Siblings Boaz and Sharon Herszfeld grew up observing the changes to the mills over the years and now run the business.

“My grandfather came after WWII. Before that mills were virgin woollen mills [using raw wool] and he came to Australia with a technology called ‘shoddy’,” Mr Herszfeld said.

“You would collect 1,000 jumpers from charities and sort them into colours, take off the zippers, buttons and tags.

“Then 100 jumpers were put through a rag tearing machine and you’d get 100 kilograms of coloured wool.”

Innovation and employment
Creswick’s factory was also one of the first in the nation to process alpaca wool.

“In the 80s we began to develop yarns out of alpaca fibre, which were very difficult to manufacture and at the time that was significant innovation,” he said.

“We still offer alpaca socks and blankets, all the way to a possum beanie.

“And last year we developed mattresses out of wool.”
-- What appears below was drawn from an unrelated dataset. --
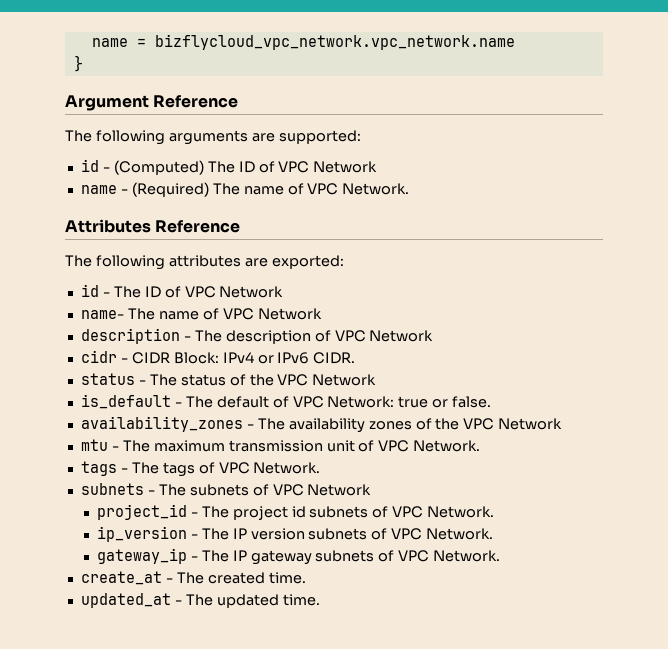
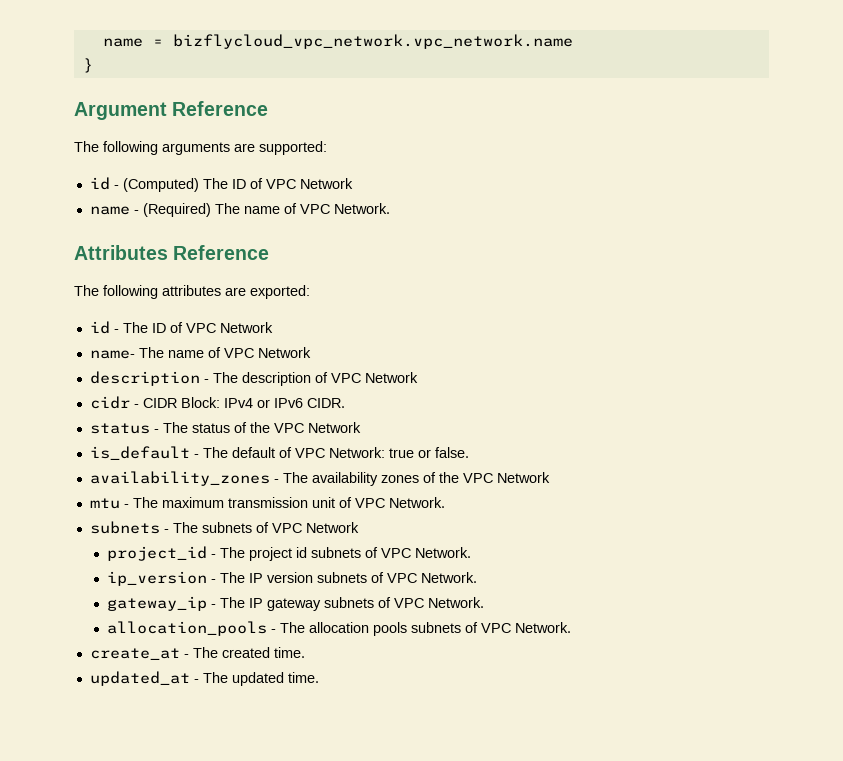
[80,461,321,477] // tags - The tags of VPC Network. -> (445, 502) none
(501, 556) none -> [107,621,572,636] // allocation_pools - The allocation pools subnets of VPC Network.

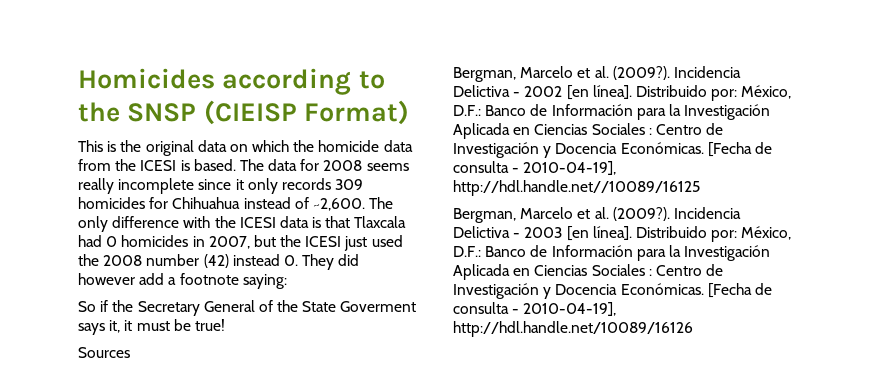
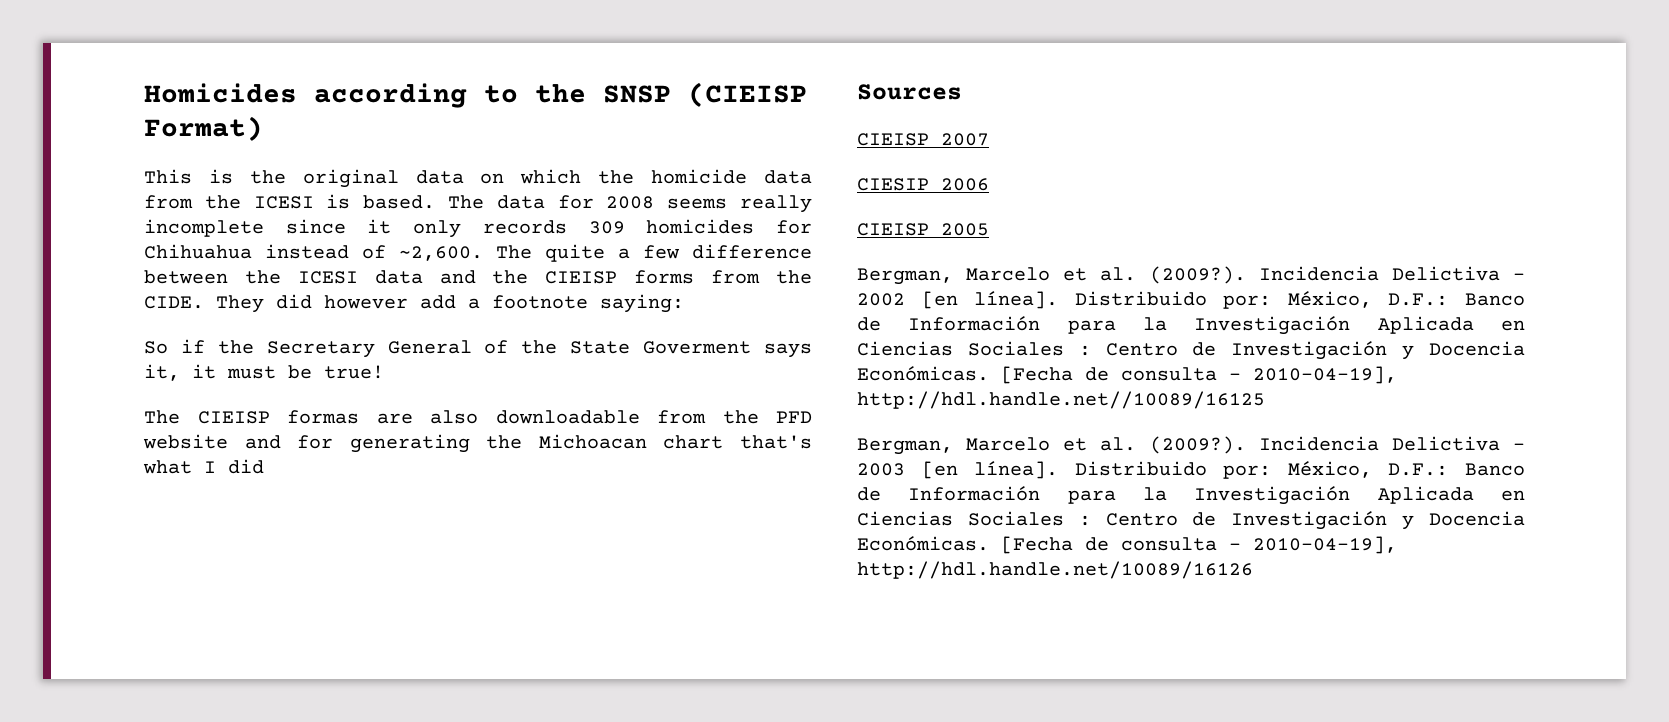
[78,216,407,232] [78,235,403,251] [78,254,298,268] only difference with the ICESI data is that Tlaxcala had 0 homicides in 2007, but the ICESI just used the 2008 number (42) instead 0. -> [545,244,812,262] [144,270,813,284] [144,296,204,309] quite a few difference between the ICESI data and the CIEISP forms from the CIDE.
[78,347,130,358] Sources -> [144,410,812,424] [143,434,812,453] [143,459,264,474] [857,84,962,100] [857,133,989,146] [857,178,989,191] [857,223,989,236] The CIEISP formas are also downloadable from the PFD website and for generating the Michoacan chart that's what I did // Sources // CIEISP 2007 // CIESIP 2006 // CIEISP 2005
Mr Herszfeld said at the mill’s peak era of manufacturing in the mid-1900s it employed 80 people in the small town, which also opened up employment opportunities in other parts of the region.

“My grandfather would spin and weave some of the yarn here in Creswick but he would also send some to Daylesford and keep a factory in Daylesford going,” he said.

“The constant trading with other textile manufacturers was what the industry was all about. So as they started closing the fabric of that industry started to diminish.”

In 2019 spinning at the site ceased, as it became economically unviable to process wool locally due to an increasingly globalised supply chain.

“As our industry became smaller our tourism became bigger, so we were able to replace manufacturing jobs with tourism-related jobs,” Mr Herszfeld said.

“Now we have an amazing museum here which is a picture into the past.

“There are still large spinning and carting machines to learn about the history of textiles and wool.”

Part of the family
Blankets are still made on site by Susan Antonio and Sheree Gervasoni, who have both worked in the factory for more than 20 years.

“The factory is a lot different to way back then, but lots of good memories and we’ve had some fun here over the years,” Ms Antonio said.

“When we used to recycle jumpers you’d find broaches, money and sometimes people’s jocks. That wasn’t the nicest thing to find.

“Lots of little treasures we used to find.”

Although the supply chain has changed over the years, the pair said the mills’ focus on natural fibres had remained strong.

“The mills have created a lot of jobs over the years for locals here. There used to be about six of us in the blanket room,” Ms Antonio said.

“And when people come to the town they support the coffee shops and have meals. It’s really good for the community.”

“We feel part of the family here because we’ve been here so long,” Ms Gervasoni said.